Where some might find Split/Second lacking is in the number of environments (five), track variety (there are 12) and lack of customization for the cars. You’ll unlock up to 30 vehicles as you progress through the season, but the only option you’re given is what colour they’ll be for a given race. No add-ons or upgrades. The game does proudly display all your earned achievements/trophies as decals on your car so others will know what you’ve done, which is nice, though you’re unable to arrange them.

Easily the biggest issue to me, however, is the game’s inconsistent A.I. No matter how well you drive or how many cars you wreck you will never win a race going away. The rubber banding nature of your opponents is downright absurd at times, and it doesn’t return the favour. Therefore, you’ll find most races play out one of two ways: (a) you win narrowly; or (b) you finish well behind the lead car because the computer buried you for a 10-second victory. It does make for a more intense experience knowing the A.I. is always breathing down your neck, but it feels artificial as well.

Split/Second also comes with online multiplayer, allowing up to eight participants and filling in any empty slots with computer-controlled drivers. Online races match or exceed the chaos that permeates the offline component especially given the screw-or-be-screwed nature of the game.
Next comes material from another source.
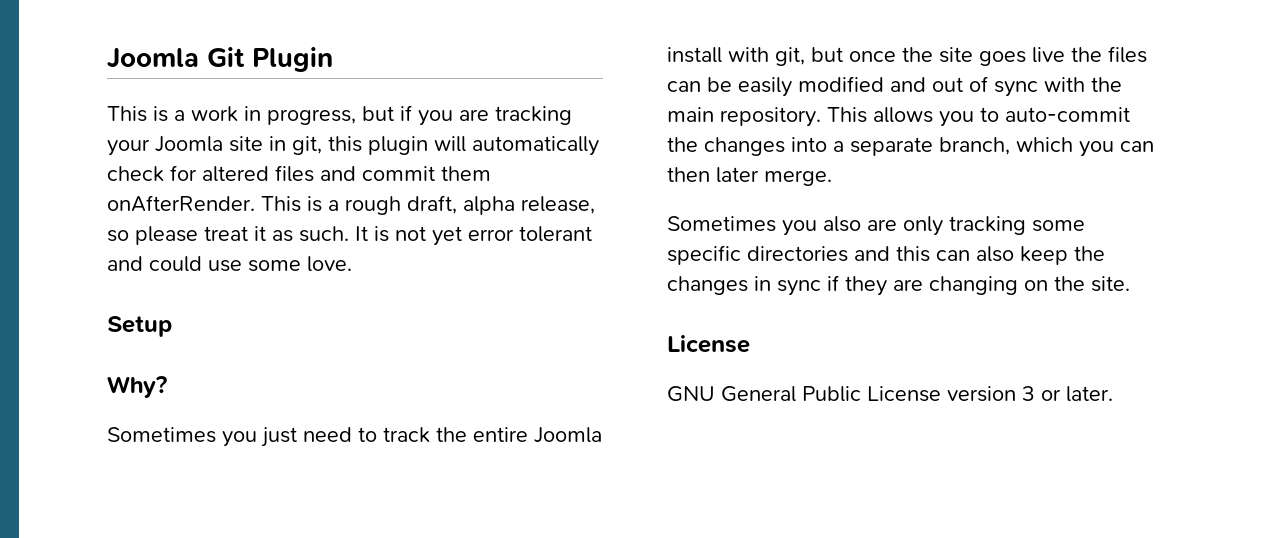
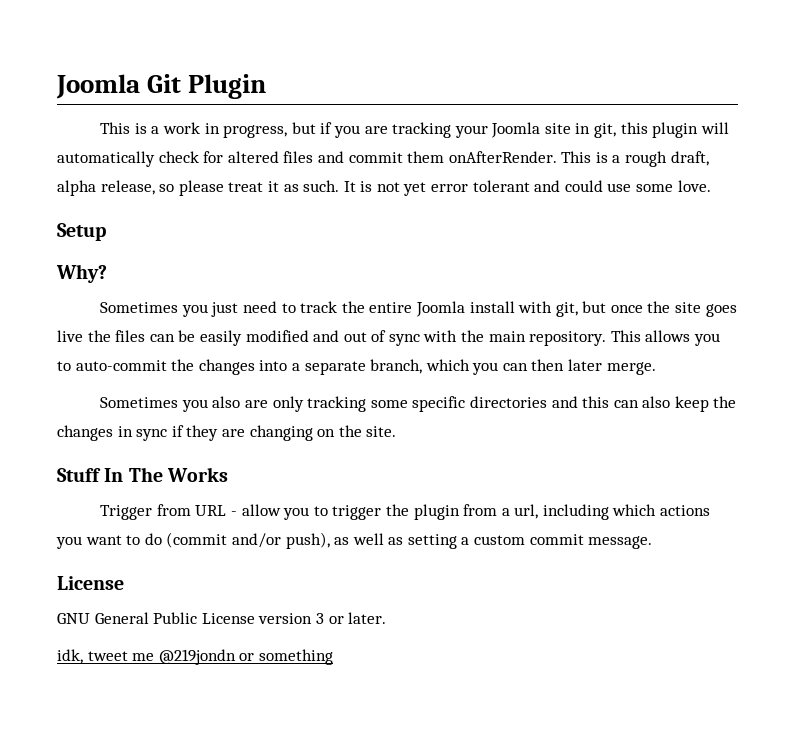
(1130, 284) none -> [57,467,228,482] [100,504,711,520] [56,532,653,549] // Stuff In The Works // Trigger from URL - allow you to trigger the plugin from a url, including which actions you want to do (commit and/or push), as well as setting a custom commit message.
(1113, 394) none -> [57,649,333,665] // idk, tweet me @219jondn or something

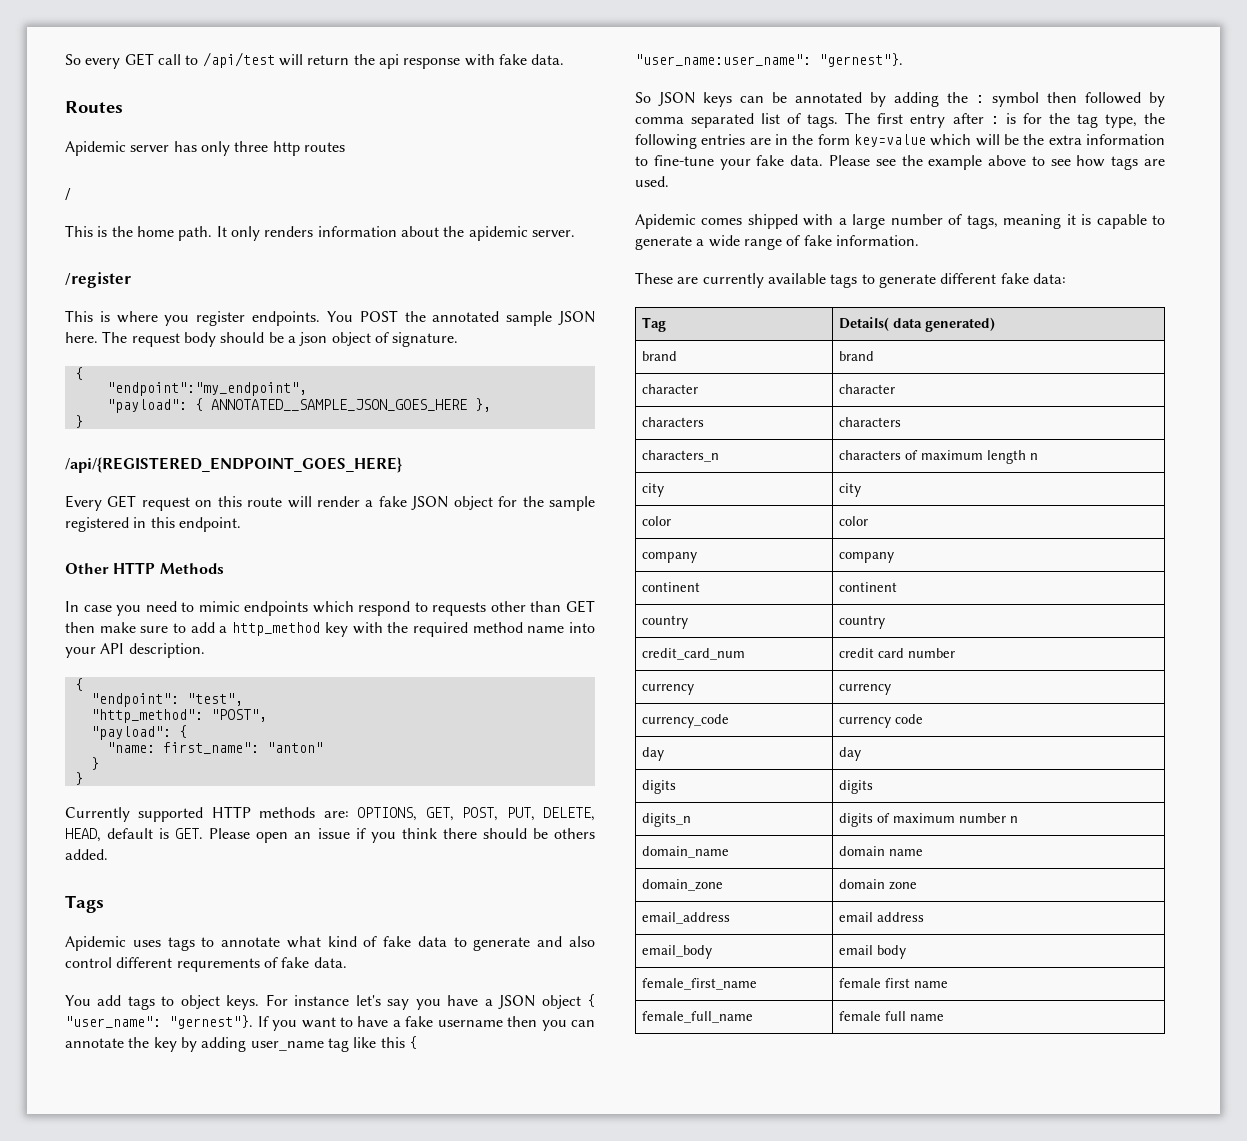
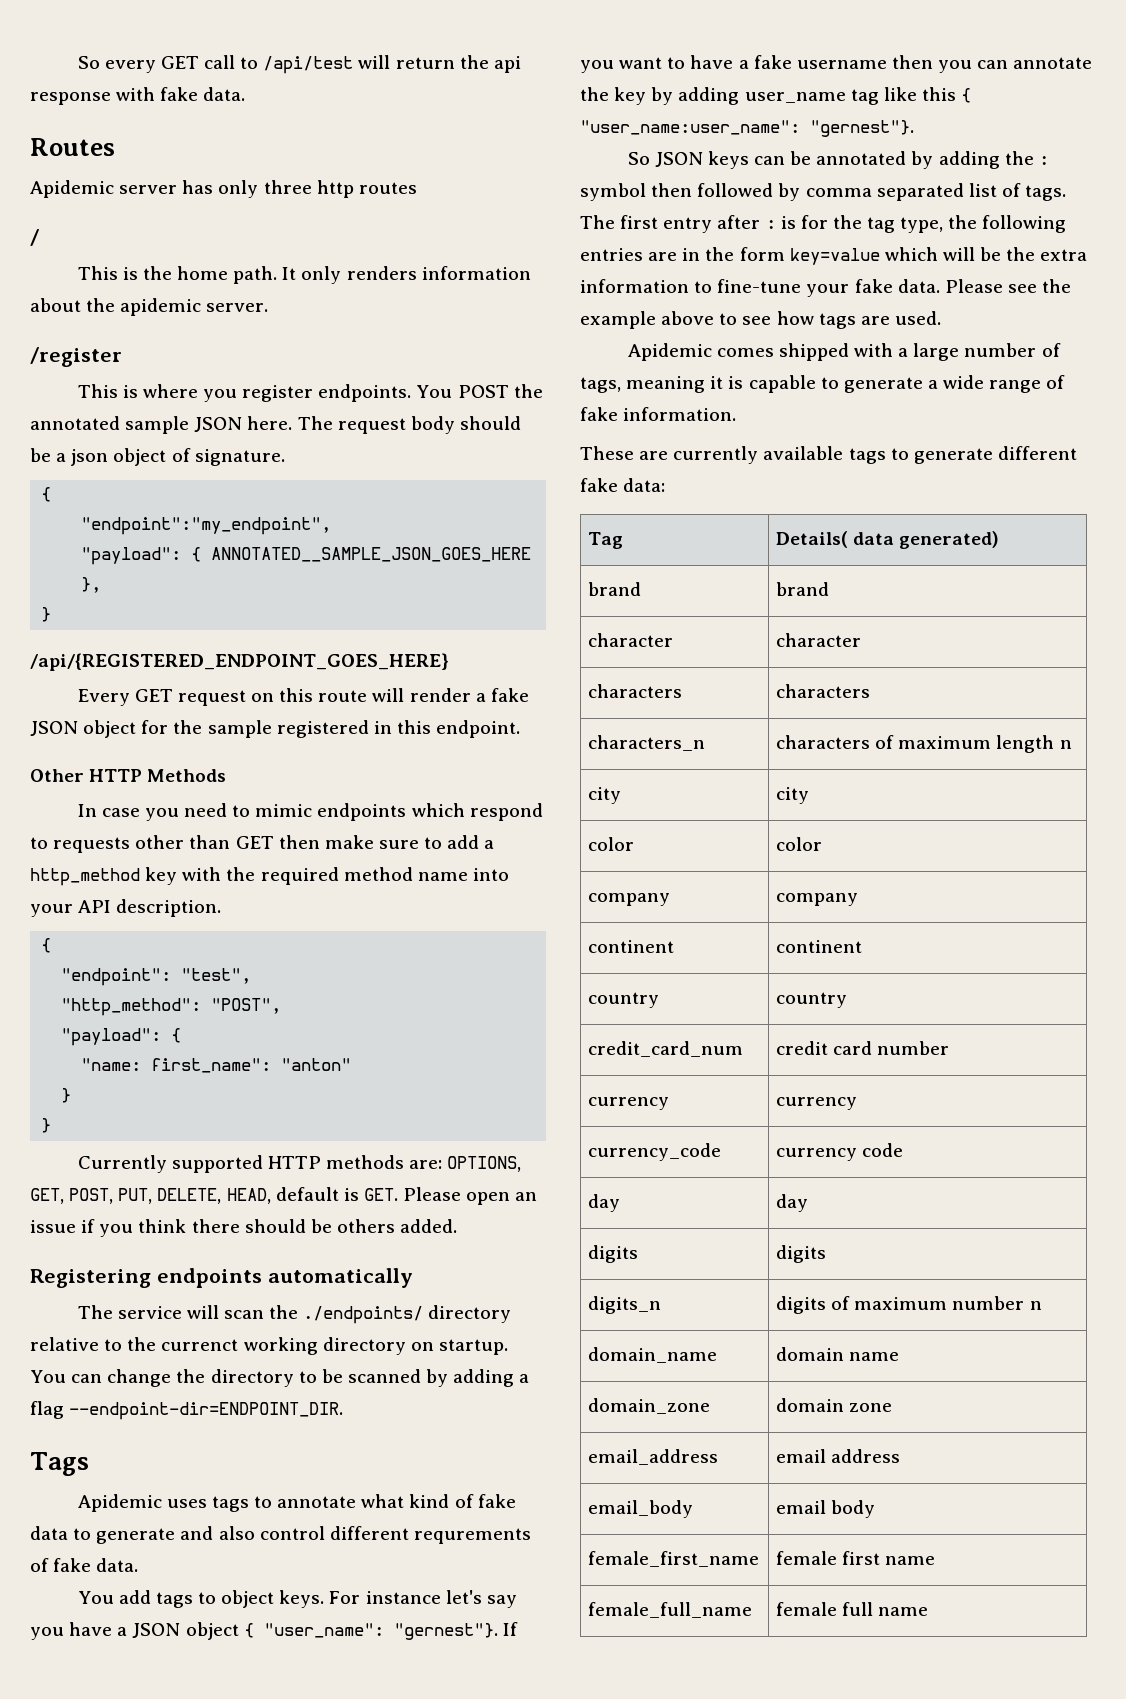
(108, 854) none -> [30,1268,413,1288] [77,1305,512,1324] [30,1337,508,1355] [30,1369,530,1387] [30,1401,344,1420] // Registering endpoints automatically // The service will scan the ./endpoints/ directory relative to the currenct working directory on startup. You can change the directory to be scanned by adding a flag --endpoint-dir=ENDPOINT_DIR.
I never detected any lag during my online forays, though anyone looking to jump right in should know that you’ll need to play through the season to unlock cars to be used online. And if you think you’re winning a race with the default vehicles, guess again.

OVERALL (4.25/5)

There’s a lot to like about Split/Second, and that’s coming from someone that doesn’t typically enjoy the racing genre. By simplifying the driving aspect and adding thrilling explosions, Black Rock Studios has expertly crafted an accessible and, above all else, intense experience that carries mass appeal.